Sul perimetro offshore, stimato attorno al 2% del mercato attuale (sceso da oltre il 20% del 2019), la situazione è opposta: nessun KYC robusto, nessun monitoraggio AML, nessuna SOS verso le autorità italiane. È proprio per questa ragione che la strategia europea, riflessa nella postura ADM, è quella di spingere il più possibile la domanda verso il mercato regolato, anche a costo di accettare attriti operativi sul giocatore corretto. Il calcolo costi-benefici premia un sistema che protegge la massa dei giocatori onesti grazie a controlli che generano fastidi marginali.

La trasparenza come scelta operativa

Quello che il giocatore italiano medio dovrebbe portare a casa dall’antiriciclaggio nel gioco è semplice. Operare nel sistema regolato significa accettare un livello di tracciabilità che il sistema offshore non offre, in cambio di tutele effettive. Comportarsi in modo coerente con il proprio profilo non è un’imposizione, è la condizione naturale di chi non ha nulla da nascondere e vuole un sistema affidabile. Le richieste di chiarimento, quando arrivano, vanno trattate come parte fisiologica del rapporto con un concessionario serio, non come ostilità. Il sistema italiano del gioco a distanza è uno dei più strutturati d’Europa proprio perché applica con rigore queste regole: la mia esperienza di giocatore beneficia di quel rigore ogni volta che chiedo un prelievo e mi arriva senza problemi, che chiedo un’autoesclusione e funziona davvero, che ricevo le vincite con la ritenuta del 26% già applicata e non devo preoccuparmi di niente al momento della dichiarazione.

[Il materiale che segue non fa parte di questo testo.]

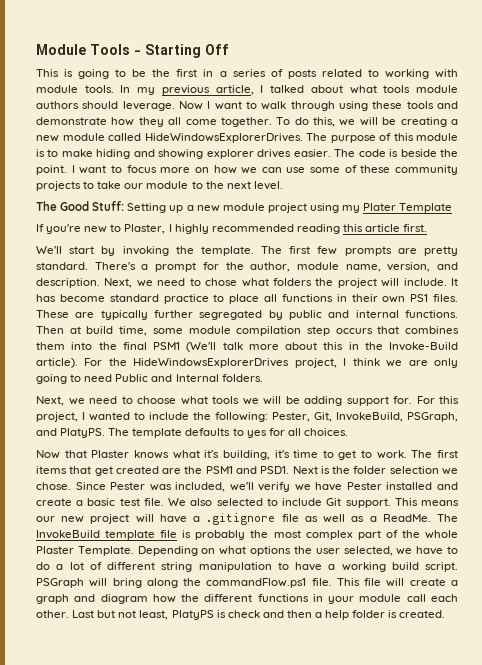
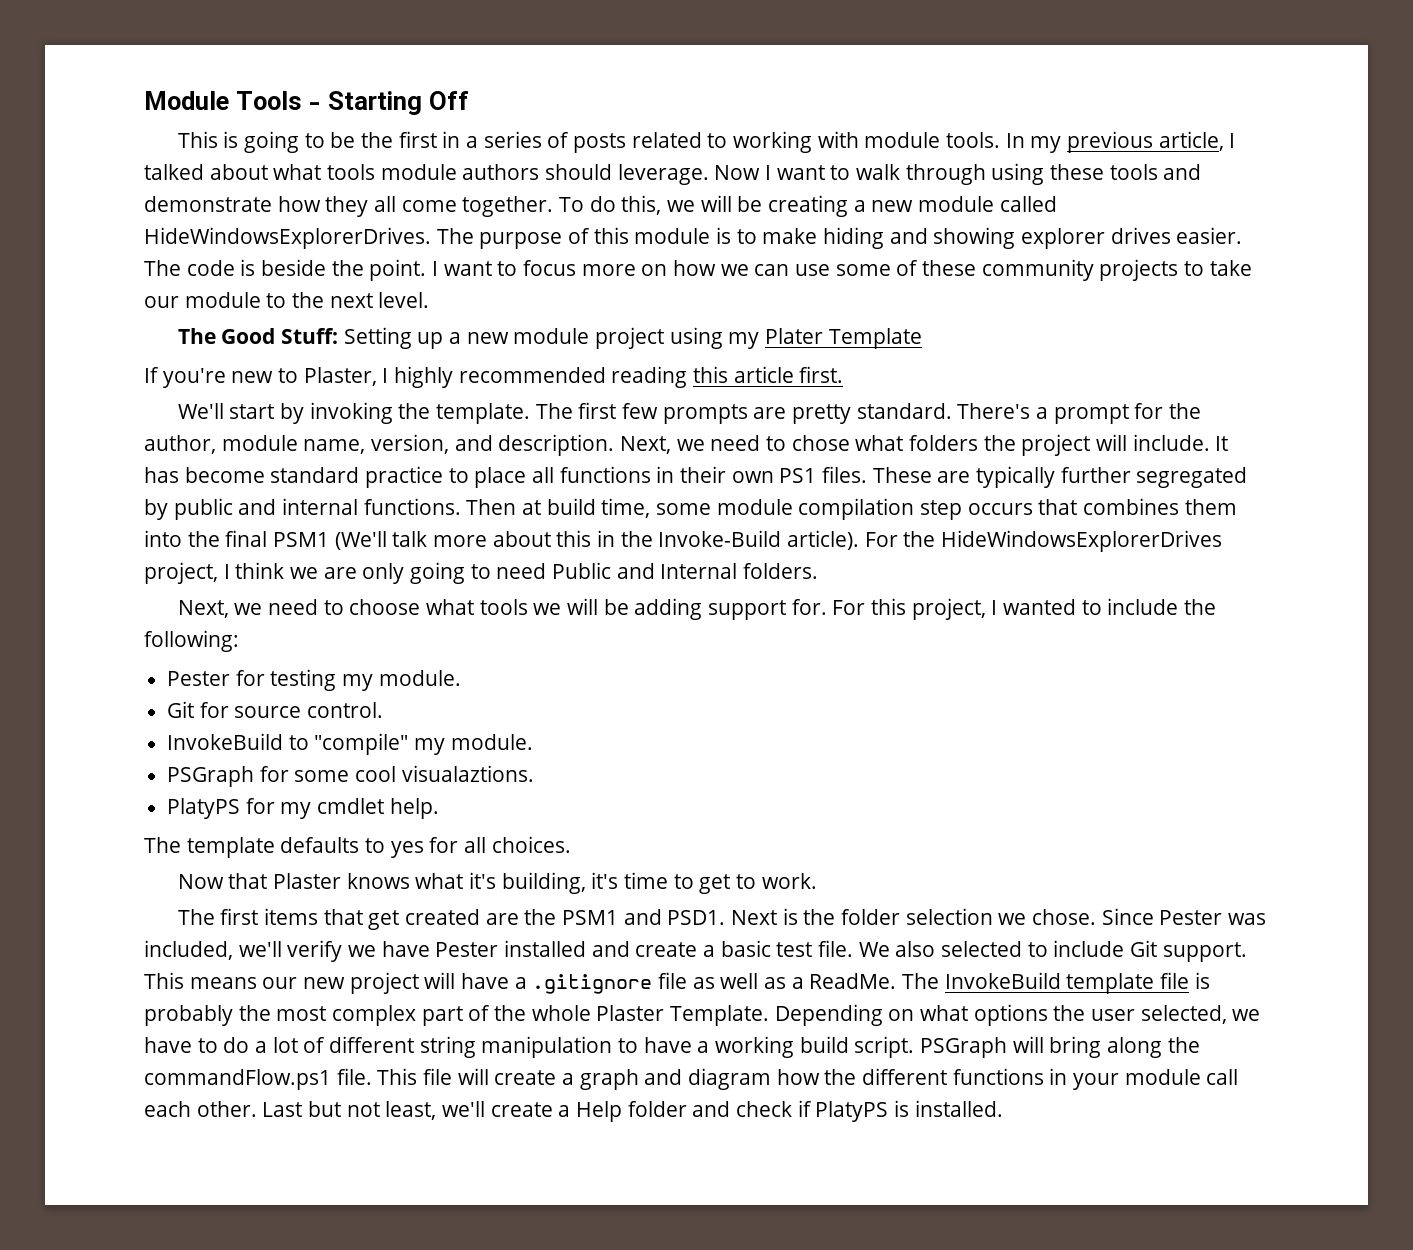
- For this project, I wanted to include the following: Pester, Git, InvokeBuild, PSGraph, and PlatyPS. The template defaults to yes for all choices.
+ For this project, I wanted to include the following:
+ Pester for testing my module.
+ Git for source control.
+ InvokeBuild to "compile" my module.
+ PSGraph for some cool visualaztions.
+ PlatyPS for my cmdlet help.
+ The template defaults to yes for all choices.
- Now that Plaster knows what it's building, it's time to get to work. The first items that get created are the PSM1 and PSD1.
+ Now that Plaster knows what it's building, it's time to get to work.
+ The first items that get created are the PSM1 and PSD1.
- Last but not least, PlatyPS is check and then a help folder is created.
+ Last but not least, we'll create a Help folder and check if PlatyPS is installed.

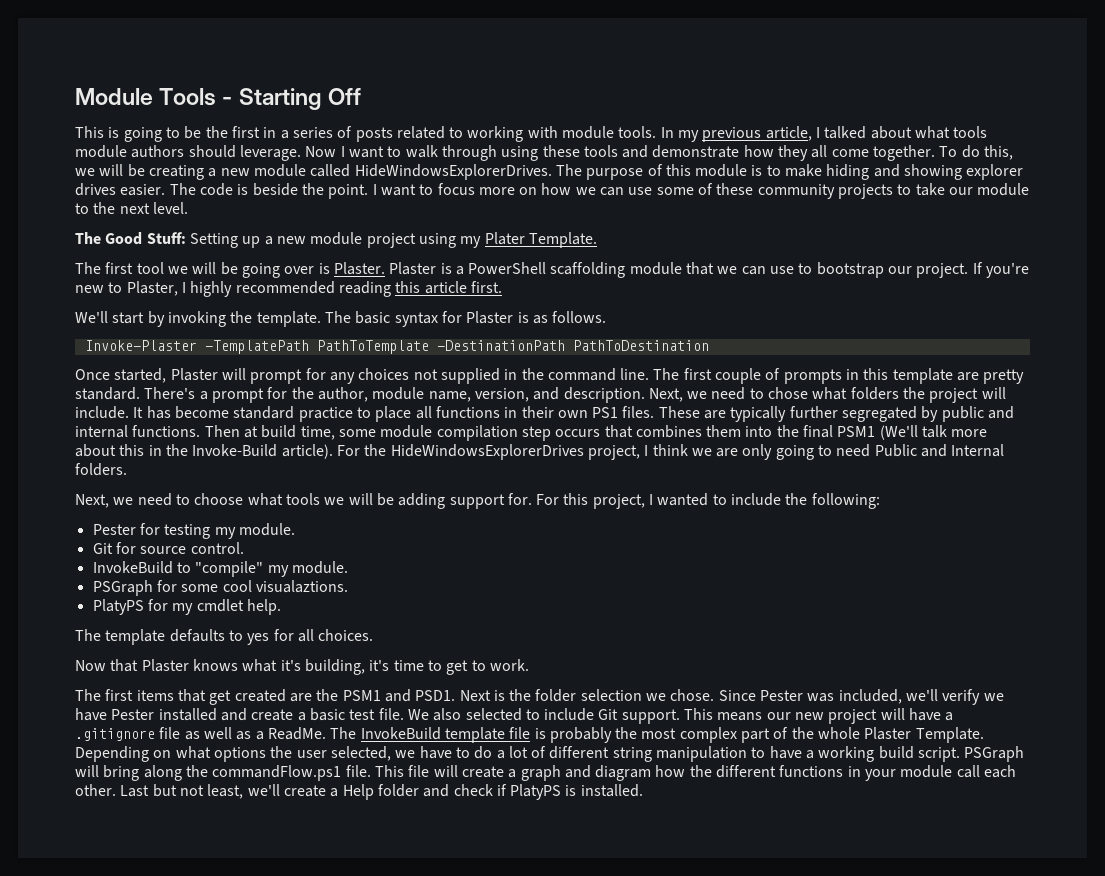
- The Good Stuff: Setting up a new module project using my Plater Template
- If you're new to Plaster, I highly recommended reading this article first.
+ The Good Stuff: Setting up a new module project using my Plater Template.
+ The first tool we will be going over is Plaster. Plaster is a PowerShell scaffolding module that we can use to bootstrap our project. If you're new to Plaster, I highly recommended reading this article first.
- The first few prompts are pretty standard.
+ The basic syntax for Plaster is as follows.
+ Invoke-Plaster -TemplatePath PathToTemplate -DestinationPath PathToDestination
+ Once started, Plaster will prompt for any choices not supplied in the command line. The first couple of prompts in this template are pretty standard.

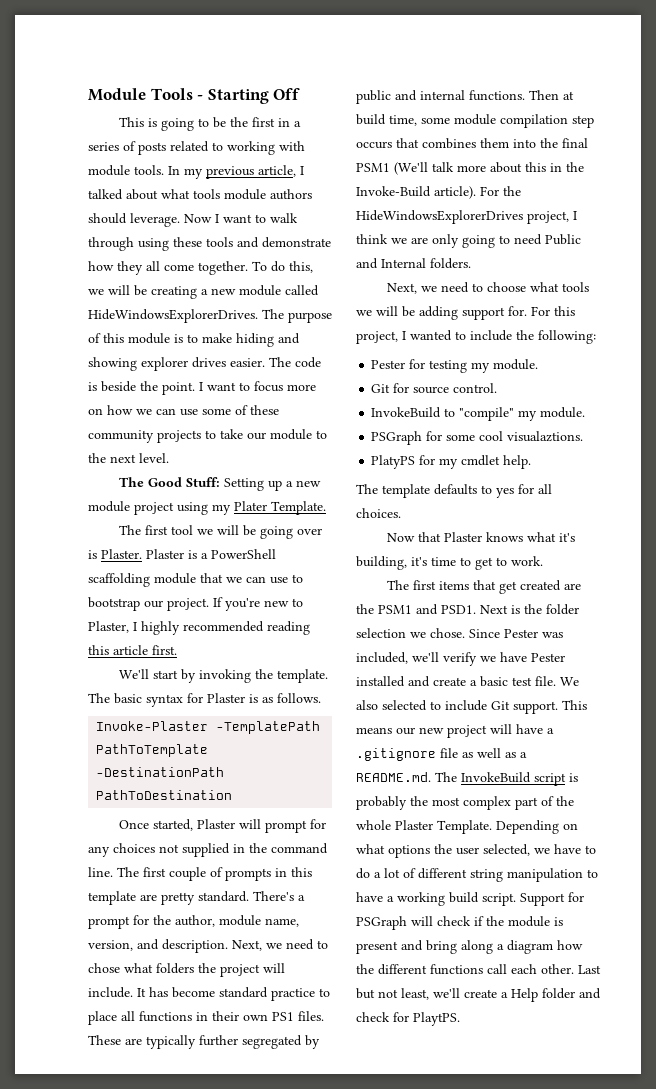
- This means our new project will have a .gitignore file as well as a ReadMe. The InvokeBuild template file is probably the most complex part of the whole Plaster Template.
+ This means our new project will have a .gitignore file as well as a README.md. The InvokeBuild script is probably the most complex part of the whole Plaster Template.
- PSGraph will bring along the commandFlow.ps1 file. This file will create a graph and diagram how the different functions in your module call each other.
+ Support for PSGraph will check if the module is present and bring along a diagram how the different functions call each other.
- Last but not least, we'll create a Help folder and check if PlatyPS is installed.
+ Last but not least, we'll create a Help folder and check for PlaytPS.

Il concessionario può bloccare il mio conto senza spiegazioni?
Può sospendere temporaneamente l’operatività durante verifiche istruttorie, ma non può tenere i fondi in modo arbitrario. La normativa impone obblighi di motivazione e di tempistica massima delle verifiche. Se la sospensione è collegata a una segnalazione antiriciclaggio in corso, il concessionario è tenuto al riserbo sull’oggetto specifico, ma deve comunque comunicare al cliente lo stato del conto e i passaggi richiesti per la sua rimessa in funzione. In caso di sospensioni che si protraggono oltre i tempi ragionevoli, il canale corretto è il reclamo formale al concessionario, e in seconda battuta il reclamo ad ADM.
Devo dichiarare i miei depositi su conti gioco al fisco?
No. Il deposito su un conto gioco non è un atto rilevante ai fini dichiarativi: è semplicemente un trasferimento di fondi tra il proprio conto bancario e una piattaforma di gioco. Le vincite eventuali, invece, sono tassate alla fonte dal concessionario con ritenuta del 26%, e quindi non richiedono dichiarazione aggiuntiva da parte del giocatore. Il regime cambia se si gioca su piattaforme non ADM (offshore), dove le vincite andrebbero dichiarate dal giocatore stesso e con regime fiscale meno favorevole. Resta inteso che i flussi sui conti bancari sono comunque visibili all’amministrazione finanziaria nei modi ordinari, e quindi pattern incoerenti con il reddito dichiarato possono attirare attenzione fiscale indipendentemente dalla normativa di gioco.